Toutes ces simplifications impliquent aussi un gain de temps pour les agents des administrations en termes de procédures. Une nouvelle vague de simplification devrait intervenir en septembre. Le Premier ministre et le chef de l’État sont très attachés à ce que l’on poursuive le mouvement de simplification jusqu’à la dernière minute de la mandature.

AEF : Quelles sont les actions mises en œuvre par la cellule Capgouv ?

Laure de la Bretèche : Le gouvernement a souhaité que le SGMAP créé une petite cellule d’action qui vienne appuyer la mise en œuvre des projets complexes, croisant des champs de compétences ministériels multiples ou dont le délai est urgent. Il s’agit aussi de vérifier que l’on aligne les temps politiques et administratifs des actions, que nous n’avons pas sous-estimé certaines contraintes techniques, que les projets correspondent bien aux besoins identifiés.

Cette cellule de 5 personnes, créée en septembre 2015 et qui fonctionne en mode très rapproché avec l’administration et Matignon, est saisie par le Premier ministre de sujets d’intérêt prioritaire. Elle s’inspire d’expériences étrangères (Grande-Bretagne, États-Unis, Slovénie, Malaisie…). Son premier bilan est très positif. Cette cellule produit des effets très concrets de l’ordre de la facilitation des actions. Elle a par exemple appuyé le gouvernement au moment de la mise en place des mesures relatives à la loi Macron (nouveau permis de conduire, libéralisation des lignes d’autocar, mise en place des gares routières…) ou de la saisine par voie électronique.

AEF : En quoi consistent les formations menées par le SGMAP dans le cadre de l’École de modernisation de l’État, créée en 2010 ?

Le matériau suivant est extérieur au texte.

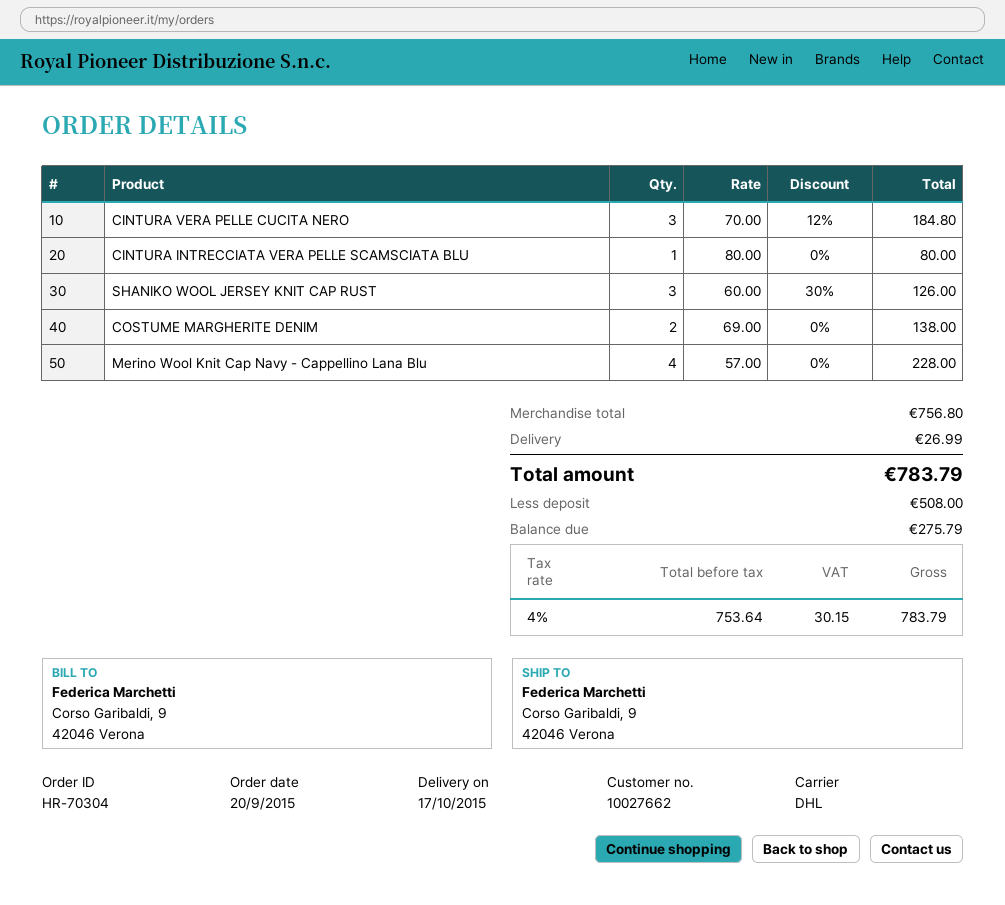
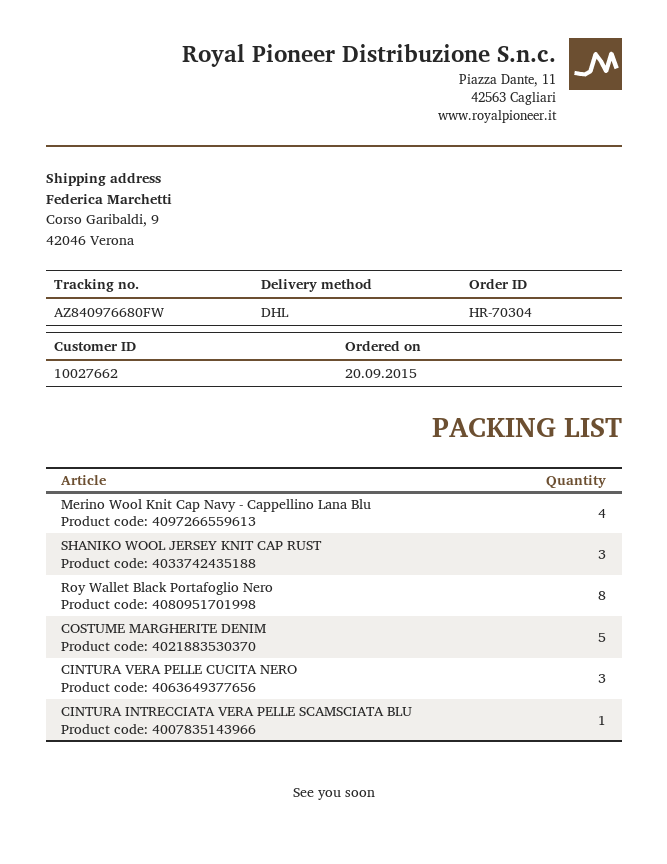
COSTUME MARGHERITE DENIM: 2 -> 5
Roy Wallet Black Portafoglio Nero: none -> 8

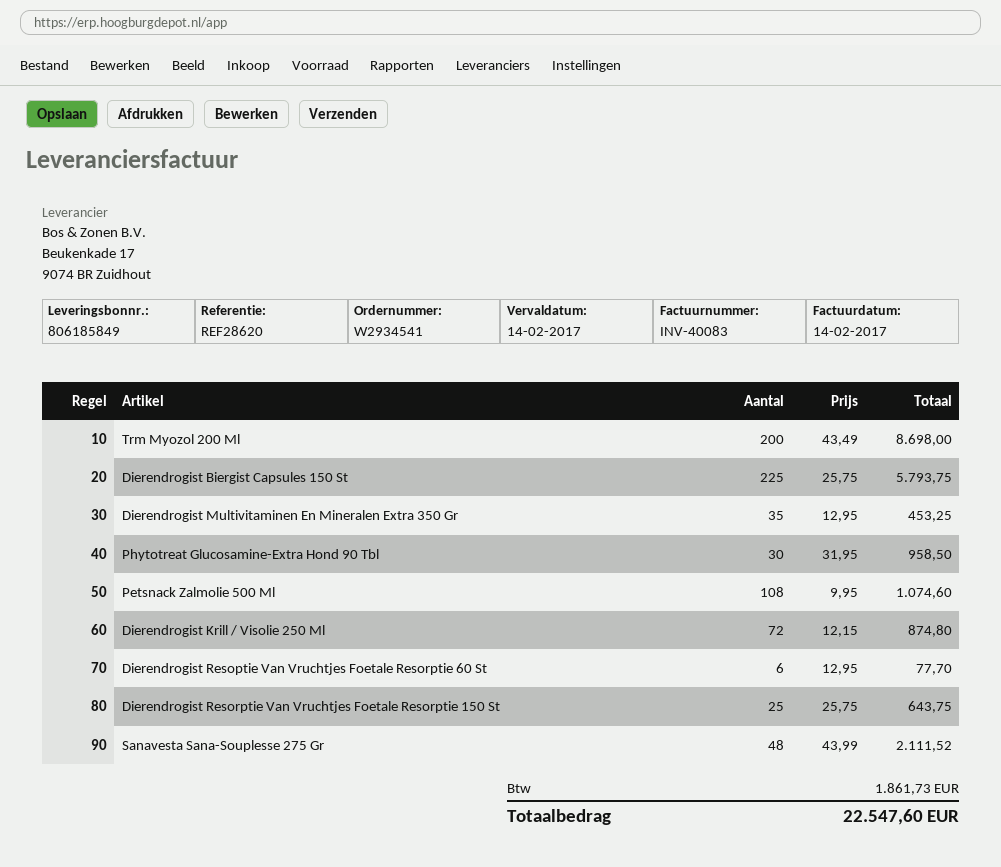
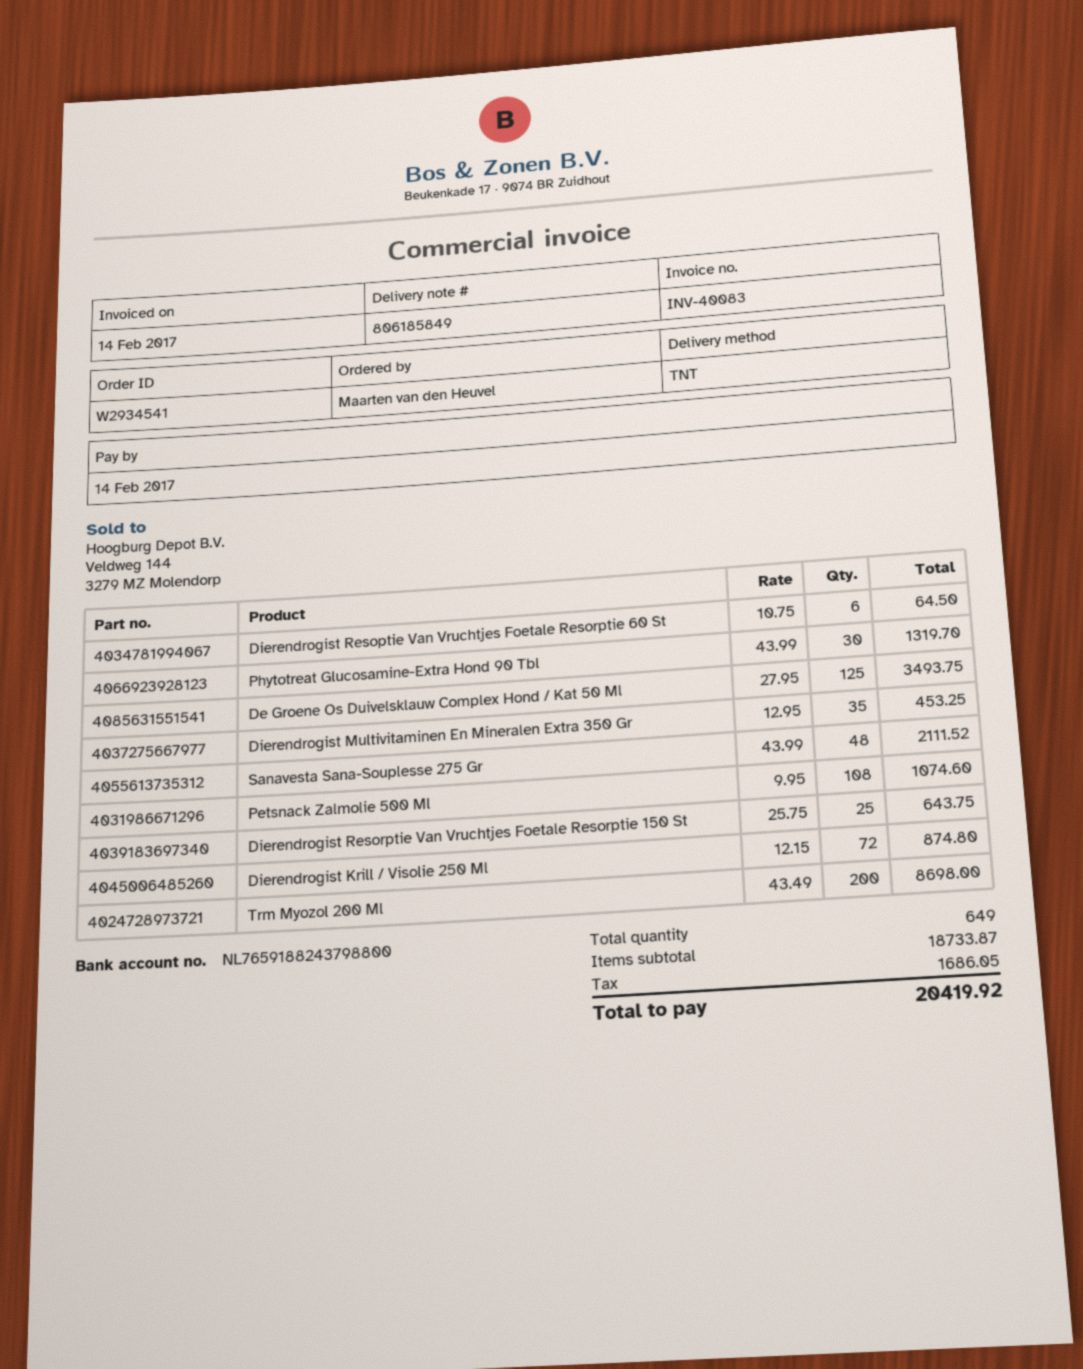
Dierendrogist Biergist Capsules 150 St: 225 x 25.75 = 5793.75 -> none
Phytotreat Glucosamine-Extra Hond 90 Tbl: 30 x 31.95 = 958.50 -> 30 x 43.99 = 1319.70
Dierendrogist Resoptie Van Vruchtjes Foetale Resorptie 60 St: 6 x 12.95 = 77.70 -> 6 x 10.75 = 64.50
De Groene Os Duivelsklauw Complex Hond / Kat 50 Ml: none -> 125 x 27.95 = 3493.75
tax: 1861.73 -> 1686.05
total: 22547.60 -> 20419.92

Laure de la Bretèche : Il n’y a de transformation qu’avec et par les hommes et les femmes qui peuvent les accompagner. La dimension humaine est fondamentale. Ces transformations nécessitent un pilotage et des compétences "projet" qui ne sont pas innées. L’École de modernisation de l’État vise à acquérir certaines bonnes pratiques et à armer des cadres à bien piloter des sujets qui supposent des compétences spécifiques. Les formations interviennent dans le domaine du co-développement et du soutien plus classique aux chefs de projets. Notre action concerne à 80 % les territoires et seulement à 20 % les administrations centrales. Nous sommes donc très présents auprès des territoires. Nous avons notamment développé une formation ad hoc pour les Sgar pour les accompagner dans la mise en œuvre de la réforme territoriale. L’idée est de démultiplier la capacité à moderniser.

Les managers qui nous envoient des cadres redemandent très souvent des sessions de formations pour d’autres cadres ensuite. L’impact est donc très positif. Toutefois, sous la contrainte de la mise en œuvre des réformes, certains peuvent avoir la tentation de renoncer à ces temps de formation. Nous étudions donc actuellement la possibilité de décliner notre offre, qui est à mi-chemin entre le coaching et la formation, sous forme de Mooc afin d’être au plus près des territoires. Je souhaiterais vraiment que l’urgence qu’il y a à recourir à l’École de la modernisation de l’État soit ressentie par les managers.